- [Available data]
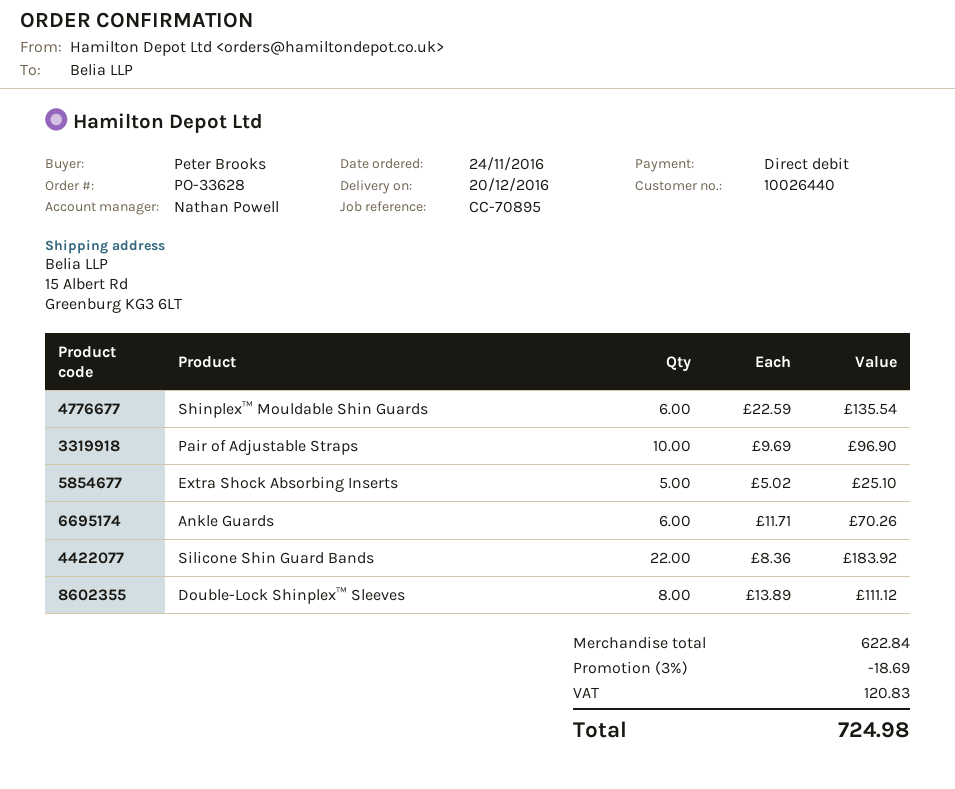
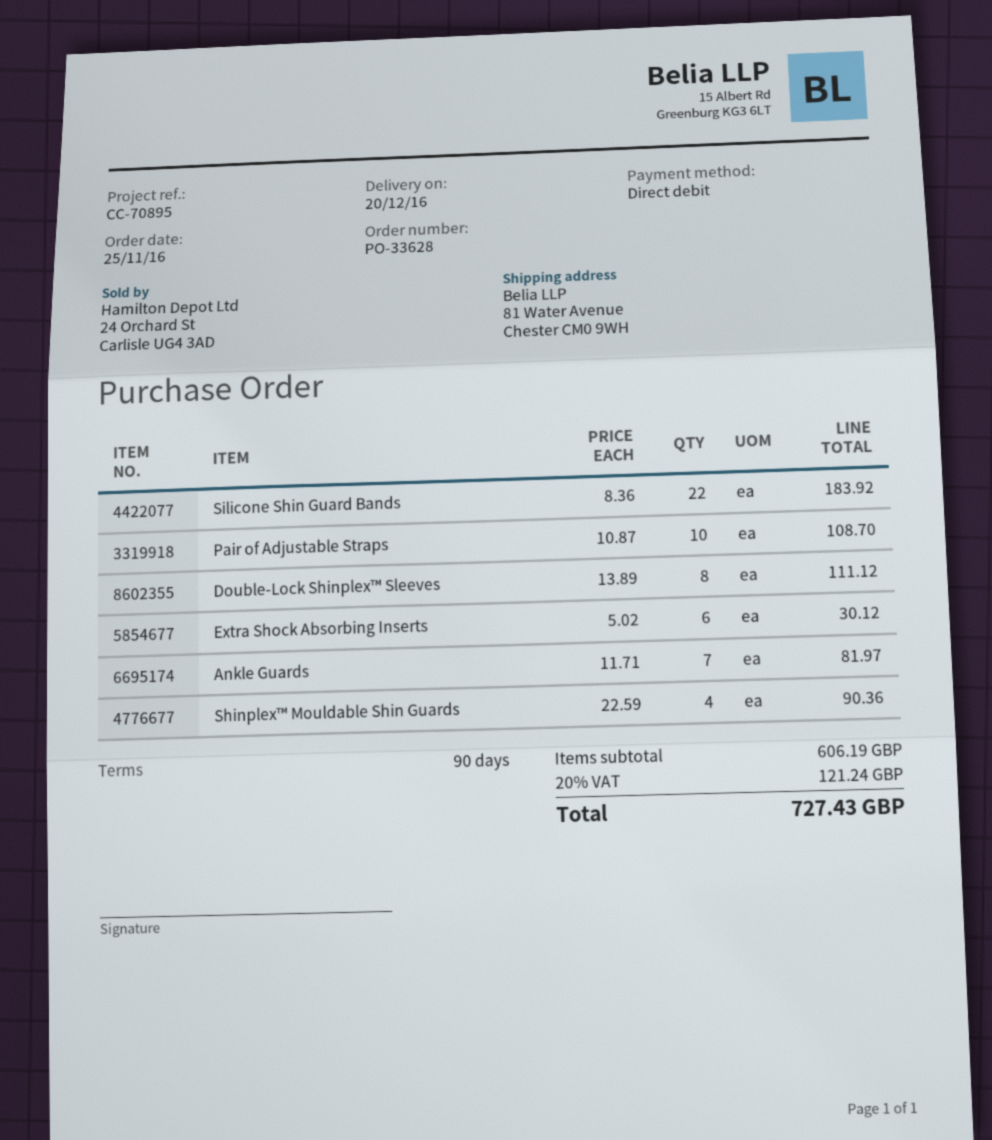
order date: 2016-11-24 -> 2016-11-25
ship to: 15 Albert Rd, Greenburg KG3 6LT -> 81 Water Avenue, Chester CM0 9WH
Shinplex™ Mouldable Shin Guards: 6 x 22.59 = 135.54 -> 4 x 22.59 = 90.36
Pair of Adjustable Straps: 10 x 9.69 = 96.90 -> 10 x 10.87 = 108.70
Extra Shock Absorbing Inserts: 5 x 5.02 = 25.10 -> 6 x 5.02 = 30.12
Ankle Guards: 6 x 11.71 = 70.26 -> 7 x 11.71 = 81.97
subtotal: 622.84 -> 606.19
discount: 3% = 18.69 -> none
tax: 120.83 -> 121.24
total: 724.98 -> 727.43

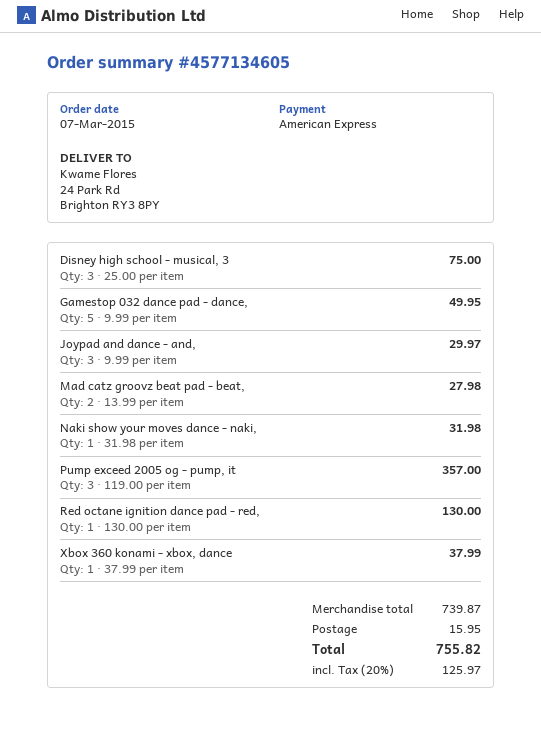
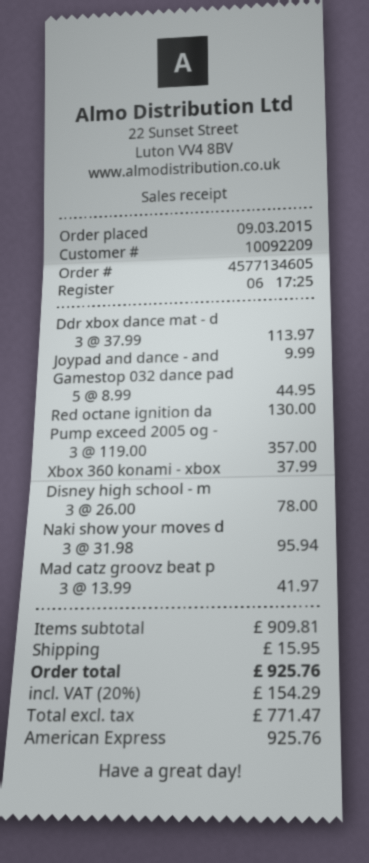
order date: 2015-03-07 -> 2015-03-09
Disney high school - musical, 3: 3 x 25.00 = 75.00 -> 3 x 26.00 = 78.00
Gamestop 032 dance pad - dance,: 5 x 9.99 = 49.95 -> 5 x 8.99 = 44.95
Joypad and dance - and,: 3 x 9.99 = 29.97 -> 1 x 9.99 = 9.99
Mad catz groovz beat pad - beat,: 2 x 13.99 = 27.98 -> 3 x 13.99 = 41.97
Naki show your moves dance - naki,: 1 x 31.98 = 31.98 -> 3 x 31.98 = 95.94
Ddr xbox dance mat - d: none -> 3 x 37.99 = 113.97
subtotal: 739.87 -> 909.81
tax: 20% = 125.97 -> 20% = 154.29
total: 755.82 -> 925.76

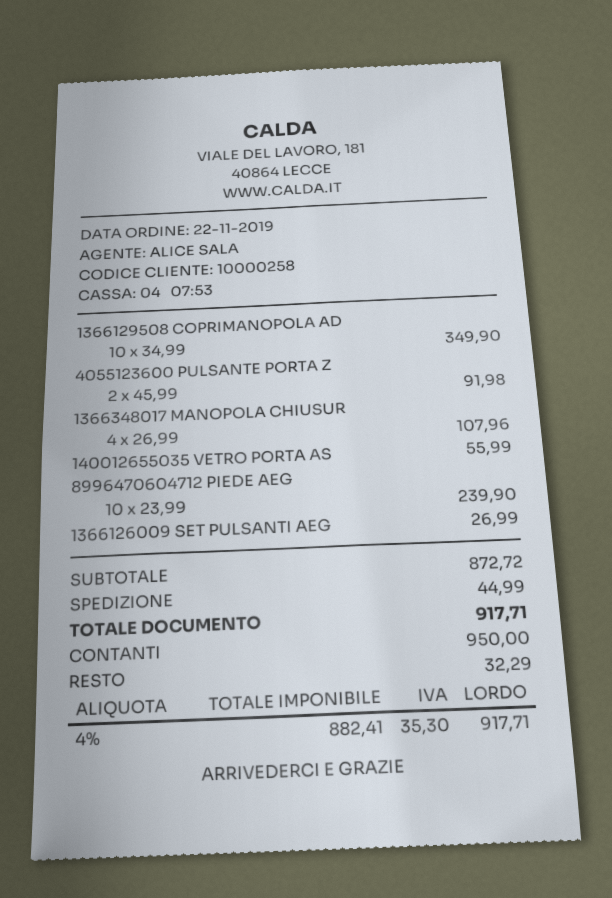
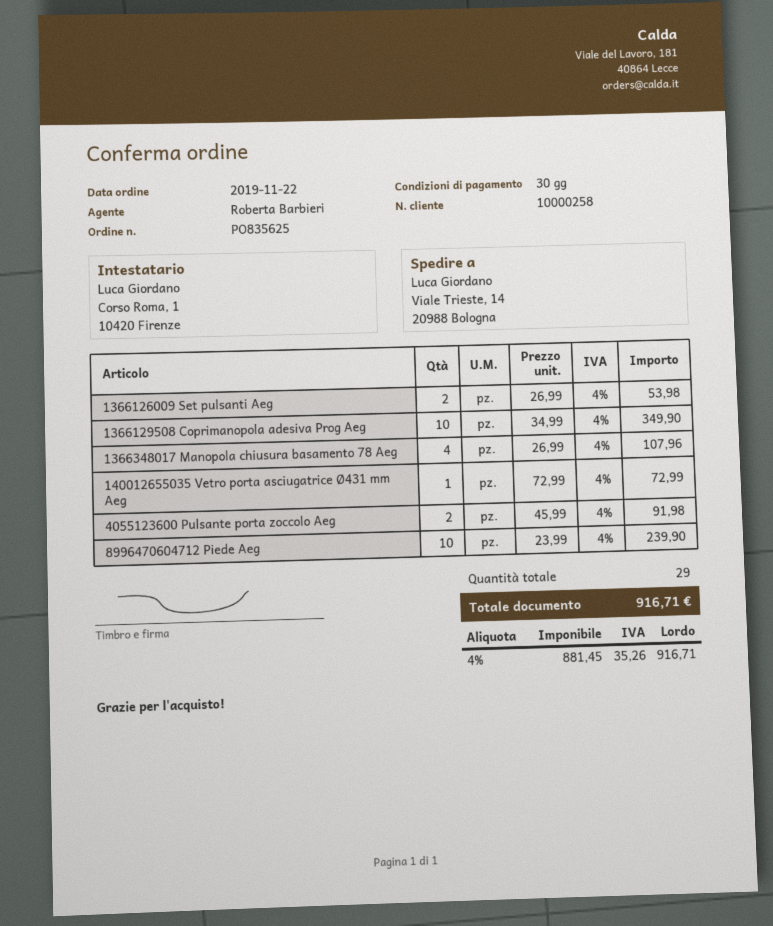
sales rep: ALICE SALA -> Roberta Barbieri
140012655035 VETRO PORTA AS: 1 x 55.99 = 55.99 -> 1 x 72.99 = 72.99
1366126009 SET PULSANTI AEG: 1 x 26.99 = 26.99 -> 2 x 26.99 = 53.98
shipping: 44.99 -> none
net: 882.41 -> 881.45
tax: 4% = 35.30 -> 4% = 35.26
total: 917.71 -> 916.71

- [Task prompt] Pictures stay out. Copy exactly, and only, the lines from the one containing "Disney high school" through the end of the data.

- [Worked solution]
Disney high school - musical, 3: 3 x 25.00 = 75.00 -> 3 x 26.00 = 78.00
Gamestop 032 dance pad - dance,: 5 x 9.99 = 49.95 -> 5 x 8.99 = 44.95
Joypad and dance - and,: 3 x 9.99 = 29.97 -> 1 x 9.99 = 9.99
Mad catz groovz beat pad - beat,: 2 x 13.99 = 27.98 -> 3 x 13.99 = 41.97
Naki show your moves dance - naki,: 1 x 31.98 = 31.98 -> 3 x 31.98 = 95.94
Ddr xbox dance mat - d: none -> 3 x 37.99 = 113.97
subtotal: 739.87 -> 909.81
tax: 20% = 125.97 -> 20% = 154.29
total: 755.82 -> 925.76

sales rep: ALICE SALA -> Roberta Barbieri
140012655035 VETRO PORTA AS: 1 x 55.99 = 55.99 -> 1 x 72.99 = 72.99
1366126009 SET PULSANTI AEG: 1 x 26.99 = 26.99 -> 2 x 26.99 = 53.98
shipping: 44.99 -> none
net: 882.41 -> 881.45
tax: 4% = 35.30 -> 4% = 35.26
total: 917.71 -> 916.71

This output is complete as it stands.